Dezelfde dynamiek zien we nu met de verkiezingen in het Verenigd Koninkrijk. Toen peilingen woensdagmorgen aangaven dat de Tories misschien wel 20 procent zouden verliezen, ging de koers van het pond onderuit. Toen een andere peiling later op de dag liet zien dat dit risico meeviel, ging de koers weer omhoog. Mocht de linkse Corbyn de verkiezingen winnen, staat hij vanaf het begin lijnrecht tegenover de City – en de EU zal hier een schepje bovenop doen (zie ook de ontwikkeling van Syriza).
Verbeteringen afdwingen door strijd
Dat linkse partijen in Nederland zo gefocust zijn op ‘het nemen van verantwoordelijkheid’ is misschien wel begrijpelijk. Werkelijke verandering wordt afgedwongen door strijd. En juist op dit vlak hebben we de afgelopen jaren weinig voorbeelden gezien. De inspirerende overwinningen van stakende schoonmakers en de jongeren van Young & United waren uitzonderingen. Maar zoals de Correspondent ook al stelde over werkdruk in het onderwijs: mindfullness is geen substituut voor vakbondsactie.
Werkelijke verandering komt door collectieve strijd van onderaf. Of het nu gaat over de strijd voor een achturige werkdag of de opbouw van een verzorgingsstaat. Juist op dit punt zien we, zeker sinds de verkiezing van Trump, een opleving van verzet. Zijn inauguratie ging gepaard met het grootste mondiale protest sinds de vooravond van de Irak-oorlog.
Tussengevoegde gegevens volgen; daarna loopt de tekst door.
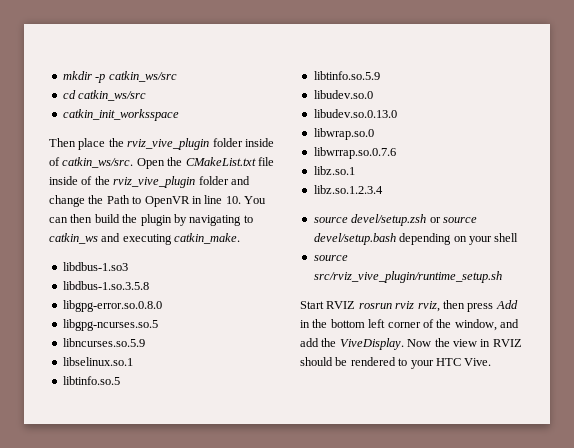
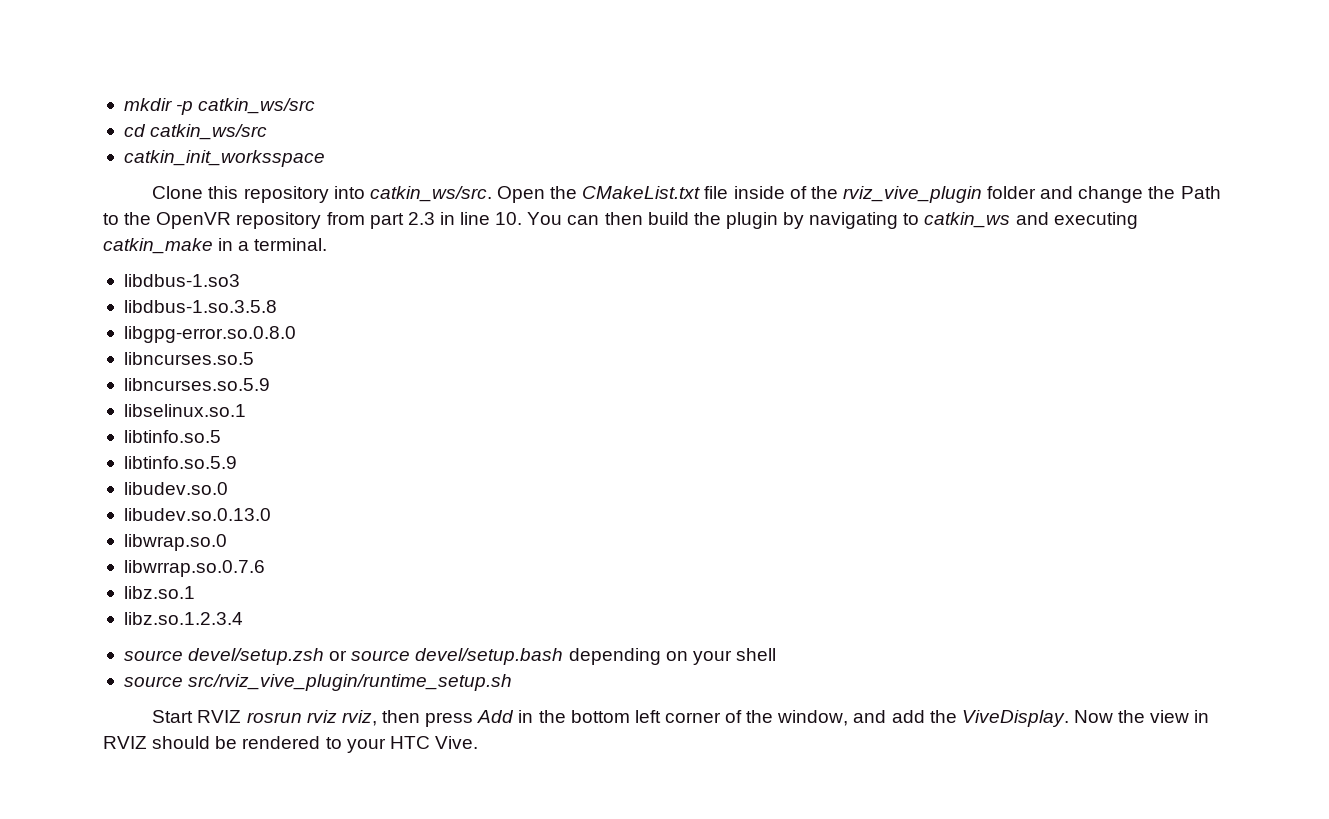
[49,138,274,150] [49,157,60,166] Then place the rviz_vive_plugin folder inside of -> [152,186,365,203] Clone this repository into
[144,196,190,207] OpenVR -> [124,212,435,229] the OpenVR repository from part 2.3
[174,233,241,244] catkin_make. -> [103,238,328,254] catkin_make in a terminal.
[62,319,158,331] libgpg-ncurses.so.5 -> [123,352,254,365] libncurses.so.5

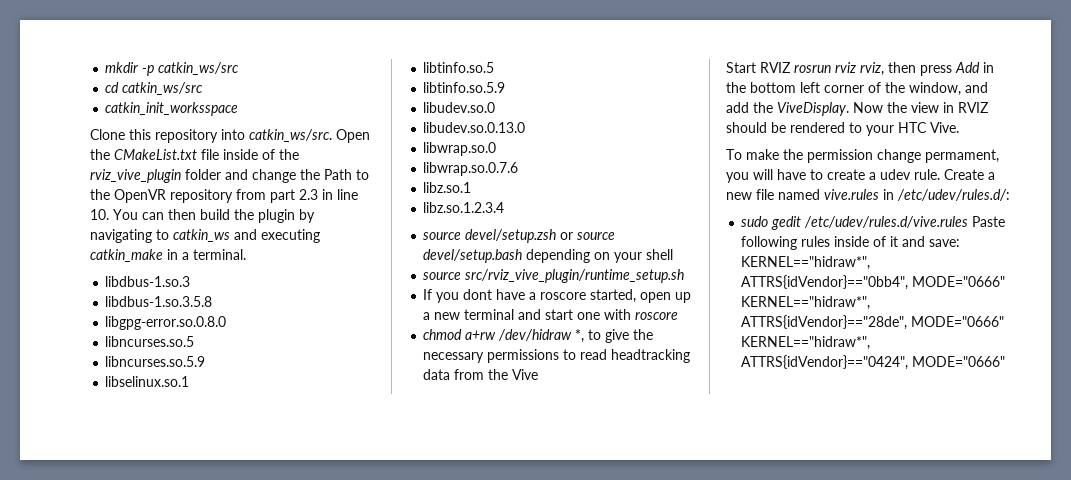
[123,274,240,287] libdbus-1.so3 -> [105,276,191,287] libdbus-1.so.3
[123,560,265,577] libwrrap.so.0.7.6 -> [423,162,519,176] libwrap.so.0.7.6
(513, 682) none -> [423,289,692,303] [423,309,679,320] [423,329,654,343] [423,349,691,363] [423,369,539,380] // If you dont have a roscore started, open up a new terminal and start one with roscore // chmod a+rw /dev/hidraw *, to give the necessary permissions to read headtracking data from the Vive
(478, 742) none -> [726,149,999,163] [726,169,995,183] [726,189,1010,201] [741,216,1006,230] [741,236,961,250] [741,256,871,270] [741,275,1006,290] [741,296,871,310] [741,315,1005,330] [741,336,871,350] [741,355,1006,370] // To make the permission change permament, you will have to create a udev rule. Create a new file named vive.rules in /etc/udev/rules.d/: // sudo gedit /etc/udev/rules.d/vive.rules Paste following rules inside of it and save: KERNEL=="hidraw*", ATTRS{idVendor}=="0bb4", MODE="0666" KERNEL=="hidraw*", ATTRS{idVendor}=="28de", MODE="0666" KERNEL=="hidraw*", ATTRS{idVendor}=="0424", MODE="0666"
En in Nederland gingen in maart 15.000 mensen de straat op voor de Women’s March en eind april 7.500 voor de Climate March.
Alleen een oriëntatie van links op het bouwen van deze netwerken van verzet kan het rechtse tij keren. Een kabinet zonder de SP of GroenLinks, en ook zonder de PvdA met haar nauwe banden met de vakbondstop, kan hier een goed startpunt voor vormen.
Met de Internationale Socialisten willen we de bewegingen op straat en op de werkvloeren opbouwen. Dit willen we doen samen met iedereen die daarvoor, in de context van kapitalistische crisis, de opkomst en normalisering van extreem-rechts en naderende klimaatcatastrofes, de urgentie voelt. Samen kunnen we de afbraak stoppen en verbeteringen afdwingen. Deze strijd voor hervormingen is ook het beste opstapje naar een wereld waarin niet winst centraal staat, maar de behoeften van mensen.